The Fall of the Russian Ruble and Car Exports


The Russian ruble has declined significantly during the past few years, as controversies surrounding international actions and embargoes being placed on it by the United States and the EU have severely hindered its economy. But where there’s weakness, there’s also opportunity, as now the countries that are a part of the Commonwealth of Independent States (CIS), which consists of Armenia, Azerbaijan, Belarus, Kazakhstan, Kyrgyzstan, Moldova, Russia, Tajikistan, and Uzbekistan, have been able to engage in profitable import/export endeavors involving car exports.

The opportunities that are available are numerous now, as the people living in these countries, such as in Tajikistan or Belarus, can now use the weakened Russian ruble and the exchange rate to purchase vehicles at better prices.

Based on some of the exchange rates, a vehicle that was once valued at $65,000 in Russia could now cost only $29,000 based on the favorable exchange rate. It would cost even more from the United States, somewhere around $55,000, taking into account transportation costs and various customs duties and tariffs.

How Do They Get the Cars from Russia?

Since many of the countries in the Commonwealth of Independent States are landlocked countries, shipping them can present some challenges.
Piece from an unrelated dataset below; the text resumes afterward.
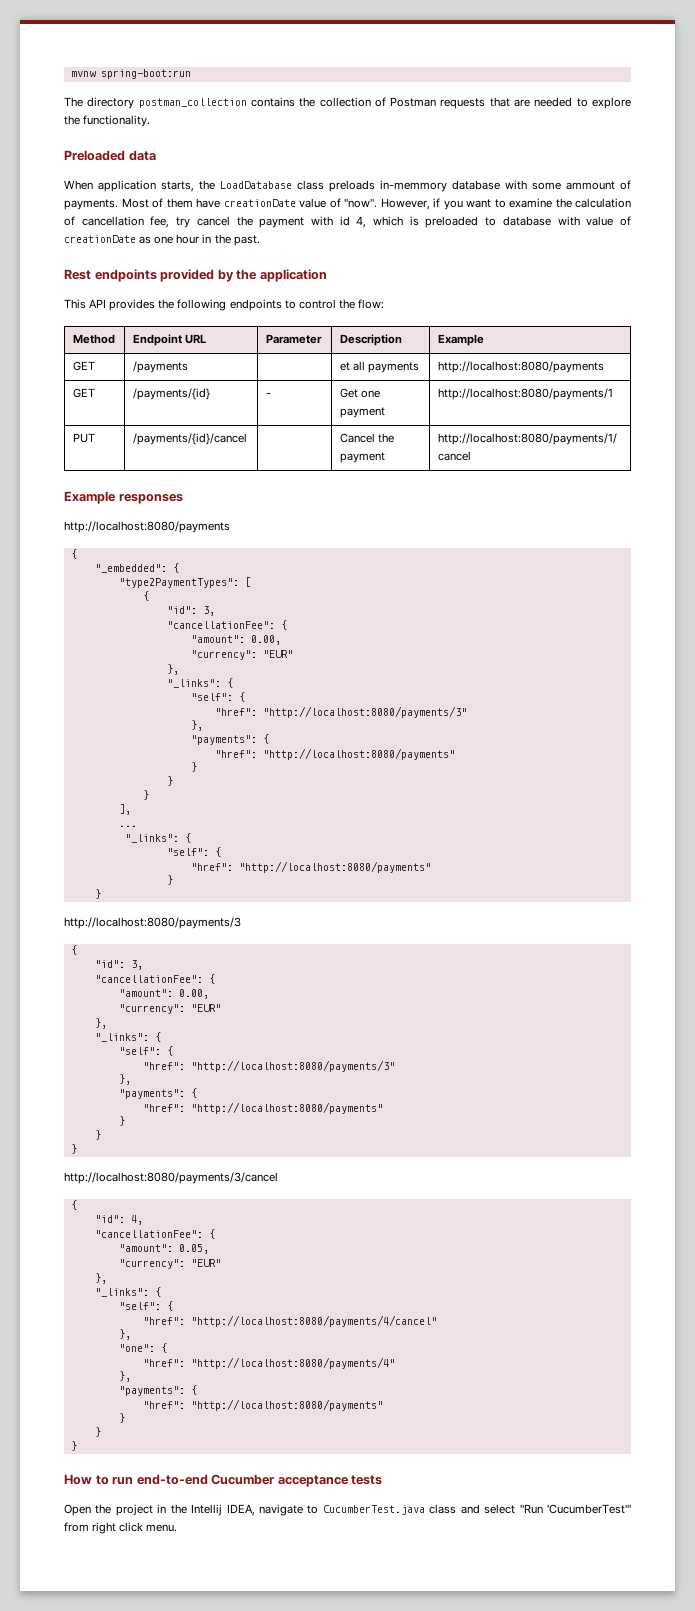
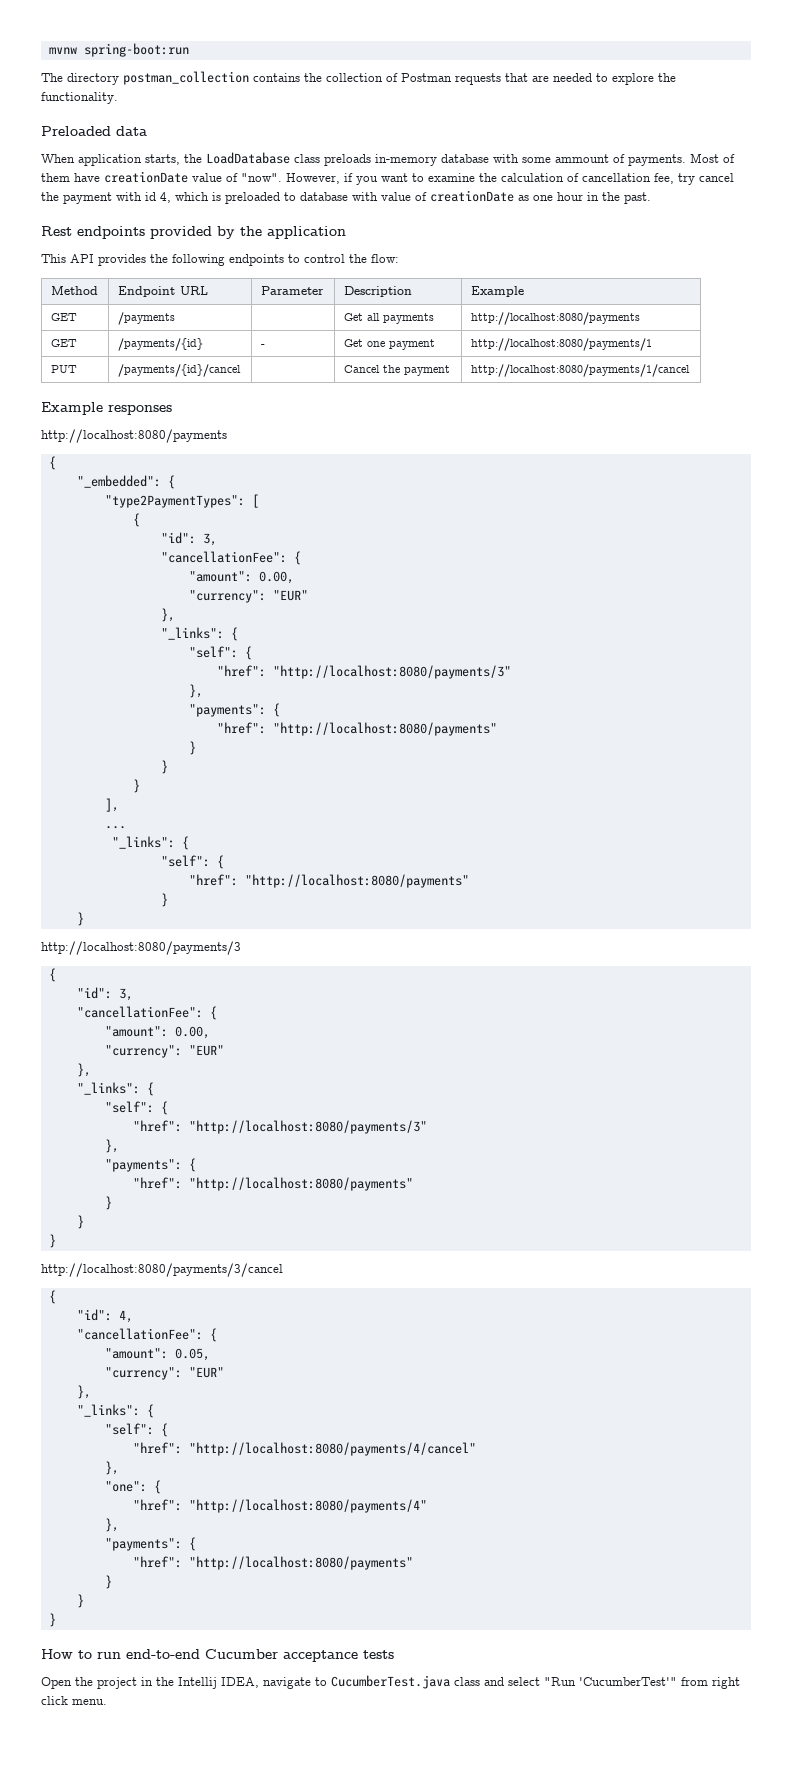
- When application starts, the LoadDatabase class preloads in-memmory database with some ammount of payments.
+ When application starts, the LoadDatabase class preloads in-memory database with some ammount of payments.
- GET | /payments | | et all payments | http://localhost:8080/payments
+ GET | /payments | | Get all payments | http://localhost:8080/payments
However, most of the importers are choosing to either:

  • Visit Russia and drive back the vehicle to their home country


  • Ship the cars through a railroad.

There are many railways present that go into these countries, and they can be convenient to use to decrease the shipping time as much as possible.

Making matters easier is that some of these countries are also members of the Eurasian Customs Union, which results in them being able to bypass much of the paperwork and regulations that often accompany the import and export process. This can be thought of as being similar to how it is with the member nations of the European Union.

Many of these countries are even trying to formulate a unified set of standards for all vehicle purchases throughout the region to make the process even easier.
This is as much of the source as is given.